• DESCRIPTION OF THE TASK: With the line that contains "[460,228,495,238] [460,260,490,273] //" as the final line, return every line from the start of the data below exactly.

Change listing data:
----------------
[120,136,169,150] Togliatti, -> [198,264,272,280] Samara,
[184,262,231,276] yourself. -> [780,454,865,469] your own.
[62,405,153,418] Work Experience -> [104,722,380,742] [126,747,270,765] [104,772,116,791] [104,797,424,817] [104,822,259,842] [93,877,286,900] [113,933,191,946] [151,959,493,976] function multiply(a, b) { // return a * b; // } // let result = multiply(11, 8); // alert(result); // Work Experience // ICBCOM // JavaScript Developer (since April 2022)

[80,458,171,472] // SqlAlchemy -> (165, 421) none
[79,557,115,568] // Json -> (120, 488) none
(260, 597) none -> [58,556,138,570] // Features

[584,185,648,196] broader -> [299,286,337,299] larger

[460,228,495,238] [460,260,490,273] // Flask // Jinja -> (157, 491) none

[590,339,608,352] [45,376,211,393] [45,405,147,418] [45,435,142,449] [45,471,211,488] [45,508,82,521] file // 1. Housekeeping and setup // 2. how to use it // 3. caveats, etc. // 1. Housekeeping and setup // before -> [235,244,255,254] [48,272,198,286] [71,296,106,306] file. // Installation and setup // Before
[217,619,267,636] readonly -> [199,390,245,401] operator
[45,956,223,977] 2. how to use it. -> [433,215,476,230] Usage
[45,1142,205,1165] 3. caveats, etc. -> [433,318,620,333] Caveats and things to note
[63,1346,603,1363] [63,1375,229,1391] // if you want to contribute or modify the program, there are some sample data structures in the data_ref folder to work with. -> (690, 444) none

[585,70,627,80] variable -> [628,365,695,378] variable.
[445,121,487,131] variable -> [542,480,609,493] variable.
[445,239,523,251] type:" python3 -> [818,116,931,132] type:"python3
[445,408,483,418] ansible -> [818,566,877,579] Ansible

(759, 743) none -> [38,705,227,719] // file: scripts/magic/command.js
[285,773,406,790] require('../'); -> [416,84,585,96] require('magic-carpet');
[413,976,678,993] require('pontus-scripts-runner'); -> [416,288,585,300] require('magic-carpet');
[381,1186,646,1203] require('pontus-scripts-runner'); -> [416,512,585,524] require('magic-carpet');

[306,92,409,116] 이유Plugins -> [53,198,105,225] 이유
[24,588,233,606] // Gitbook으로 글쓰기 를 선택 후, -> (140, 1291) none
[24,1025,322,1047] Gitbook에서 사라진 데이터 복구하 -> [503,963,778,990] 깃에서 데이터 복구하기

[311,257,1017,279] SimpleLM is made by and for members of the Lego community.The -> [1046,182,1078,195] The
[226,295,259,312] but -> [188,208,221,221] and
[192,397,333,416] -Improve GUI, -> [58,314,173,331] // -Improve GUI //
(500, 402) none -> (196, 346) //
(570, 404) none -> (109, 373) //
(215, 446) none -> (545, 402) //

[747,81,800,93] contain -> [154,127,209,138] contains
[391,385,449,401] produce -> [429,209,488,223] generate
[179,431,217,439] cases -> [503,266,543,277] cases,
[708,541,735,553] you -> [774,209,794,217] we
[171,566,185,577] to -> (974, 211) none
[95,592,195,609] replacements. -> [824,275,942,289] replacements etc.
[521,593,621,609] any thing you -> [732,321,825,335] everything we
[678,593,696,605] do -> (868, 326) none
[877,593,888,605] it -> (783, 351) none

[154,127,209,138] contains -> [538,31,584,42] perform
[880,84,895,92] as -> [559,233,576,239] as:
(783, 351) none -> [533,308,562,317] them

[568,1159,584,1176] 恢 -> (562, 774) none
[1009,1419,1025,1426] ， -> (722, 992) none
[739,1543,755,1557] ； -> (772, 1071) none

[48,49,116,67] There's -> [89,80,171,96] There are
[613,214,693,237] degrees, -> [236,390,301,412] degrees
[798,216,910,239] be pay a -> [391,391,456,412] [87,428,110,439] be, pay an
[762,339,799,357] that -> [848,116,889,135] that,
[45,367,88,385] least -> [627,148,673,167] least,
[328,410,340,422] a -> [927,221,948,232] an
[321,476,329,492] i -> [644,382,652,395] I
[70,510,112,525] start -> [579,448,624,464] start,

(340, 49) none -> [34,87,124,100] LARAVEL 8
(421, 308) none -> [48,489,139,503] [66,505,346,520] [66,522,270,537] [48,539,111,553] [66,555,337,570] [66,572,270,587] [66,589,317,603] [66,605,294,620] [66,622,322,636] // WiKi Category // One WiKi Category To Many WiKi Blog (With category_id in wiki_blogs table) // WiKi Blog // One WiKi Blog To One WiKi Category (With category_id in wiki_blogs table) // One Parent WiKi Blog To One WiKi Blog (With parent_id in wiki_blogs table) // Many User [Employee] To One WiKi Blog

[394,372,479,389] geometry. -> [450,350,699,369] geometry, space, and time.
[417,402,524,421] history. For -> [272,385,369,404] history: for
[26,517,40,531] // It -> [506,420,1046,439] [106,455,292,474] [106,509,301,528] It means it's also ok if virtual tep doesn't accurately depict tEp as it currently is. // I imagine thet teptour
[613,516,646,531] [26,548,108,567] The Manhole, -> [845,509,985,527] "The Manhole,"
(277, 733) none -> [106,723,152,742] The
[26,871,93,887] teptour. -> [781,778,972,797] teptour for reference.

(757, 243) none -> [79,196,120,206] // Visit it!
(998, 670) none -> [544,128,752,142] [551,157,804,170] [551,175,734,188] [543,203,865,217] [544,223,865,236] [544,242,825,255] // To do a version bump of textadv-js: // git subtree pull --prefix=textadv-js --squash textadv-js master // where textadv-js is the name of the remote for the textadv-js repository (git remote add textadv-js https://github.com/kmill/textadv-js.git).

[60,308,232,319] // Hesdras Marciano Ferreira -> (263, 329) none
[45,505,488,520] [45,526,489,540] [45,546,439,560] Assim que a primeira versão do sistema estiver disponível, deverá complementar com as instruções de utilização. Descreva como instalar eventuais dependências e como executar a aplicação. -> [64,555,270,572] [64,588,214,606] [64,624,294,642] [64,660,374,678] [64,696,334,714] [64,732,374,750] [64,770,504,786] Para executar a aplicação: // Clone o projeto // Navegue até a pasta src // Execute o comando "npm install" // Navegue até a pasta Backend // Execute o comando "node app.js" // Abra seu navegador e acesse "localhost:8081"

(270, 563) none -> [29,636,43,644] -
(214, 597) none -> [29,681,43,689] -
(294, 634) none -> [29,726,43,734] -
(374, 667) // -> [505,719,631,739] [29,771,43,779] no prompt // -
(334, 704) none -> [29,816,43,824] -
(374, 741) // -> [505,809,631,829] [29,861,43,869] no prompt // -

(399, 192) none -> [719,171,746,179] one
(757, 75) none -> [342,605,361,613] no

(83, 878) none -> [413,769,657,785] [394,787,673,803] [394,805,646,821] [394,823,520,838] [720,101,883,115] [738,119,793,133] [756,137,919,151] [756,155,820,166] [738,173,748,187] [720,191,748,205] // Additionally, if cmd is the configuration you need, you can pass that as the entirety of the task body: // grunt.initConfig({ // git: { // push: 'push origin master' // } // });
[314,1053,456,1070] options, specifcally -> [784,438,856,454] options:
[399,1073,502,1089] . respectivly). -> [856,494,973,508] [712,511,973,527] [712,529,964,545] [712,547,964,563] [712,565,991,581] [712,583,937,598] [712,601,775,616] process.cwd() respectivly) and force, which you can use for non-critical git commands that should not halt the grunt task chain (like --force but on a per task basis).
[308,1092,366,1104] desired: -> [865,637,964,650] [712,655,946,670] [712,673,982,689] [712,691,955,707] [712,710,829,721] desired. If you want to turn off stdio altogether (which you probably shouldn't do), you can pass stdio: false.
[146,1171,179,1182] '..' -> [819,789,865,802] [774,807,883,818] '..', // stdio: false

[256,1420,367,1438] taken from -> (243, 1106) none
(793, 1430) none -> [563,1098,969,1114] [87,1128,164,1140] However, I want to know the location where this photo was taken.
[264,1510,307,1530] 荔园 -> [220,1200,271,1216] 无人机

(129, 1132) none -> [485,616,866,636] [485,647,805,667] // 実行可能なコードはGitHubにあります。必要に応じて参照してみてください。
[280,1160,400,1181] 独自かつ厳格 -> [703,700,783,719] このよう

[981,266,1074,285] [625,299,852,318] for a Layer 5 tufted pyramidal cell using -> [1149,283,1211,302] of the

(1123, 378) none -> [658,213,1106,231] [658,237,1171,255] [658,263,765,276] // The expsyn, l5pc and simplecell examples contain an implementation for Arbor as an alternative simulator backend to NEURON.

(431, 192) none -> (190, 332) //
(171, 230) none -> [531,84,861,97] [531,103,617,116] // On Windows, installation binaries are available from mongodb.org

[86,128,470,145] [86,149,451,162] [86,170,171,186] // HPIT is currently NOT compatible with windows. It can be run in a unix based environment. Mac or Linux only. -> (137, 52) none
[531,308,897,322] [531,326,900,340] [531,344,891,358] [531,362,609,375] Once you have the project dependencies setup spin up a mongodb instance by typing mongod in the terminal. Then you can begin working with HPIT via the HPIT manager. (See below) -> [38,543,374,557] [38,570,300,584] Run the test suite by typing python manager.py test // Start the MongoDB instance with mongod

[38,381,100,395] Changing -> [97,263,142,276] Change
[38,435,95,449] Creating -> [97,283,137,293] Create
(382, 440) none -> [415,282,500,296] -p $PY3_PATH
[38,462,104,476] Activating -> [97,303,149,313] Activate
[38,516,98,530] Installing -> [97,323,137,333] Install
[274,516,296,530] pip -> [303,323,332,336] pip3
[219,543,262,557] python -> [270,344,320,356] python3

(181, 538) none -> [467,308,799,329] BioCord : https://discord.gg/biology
----------------
• WRITTEN RESPONSE:
[120,136,169,150] Togliatti, -> [198,264,272,280] Samara,
[184,262,231,276] yourself. -> [780,454,865,469] your own.
[62,405,153,418] Work Experience -> [104,722,380,742] [126,747,270,765] [104,772,116,791] [104,797,424,817] [104,822,259,842] [93,877,286,900] [113,933,191,946] [151,959,493,976] function multiply(a, b) { // return a * b; // } // let result = multiply(11, 8); // alert(result); // Work Experience // ICBCOM // JavaScript Developer (since April 2022)

[80,458,171,472] // SqlAlchemy -> (165, 421) none
[79,557,115,568] // Json -> (120, 488) none
(260, 597) none -> [58,556,138,570] // Features

[584,185,648,196] broader -> [299,286,337,299] larger

[460,228,495,238] [460,260,490,273] // Flask // Jinja -> (157, 491) none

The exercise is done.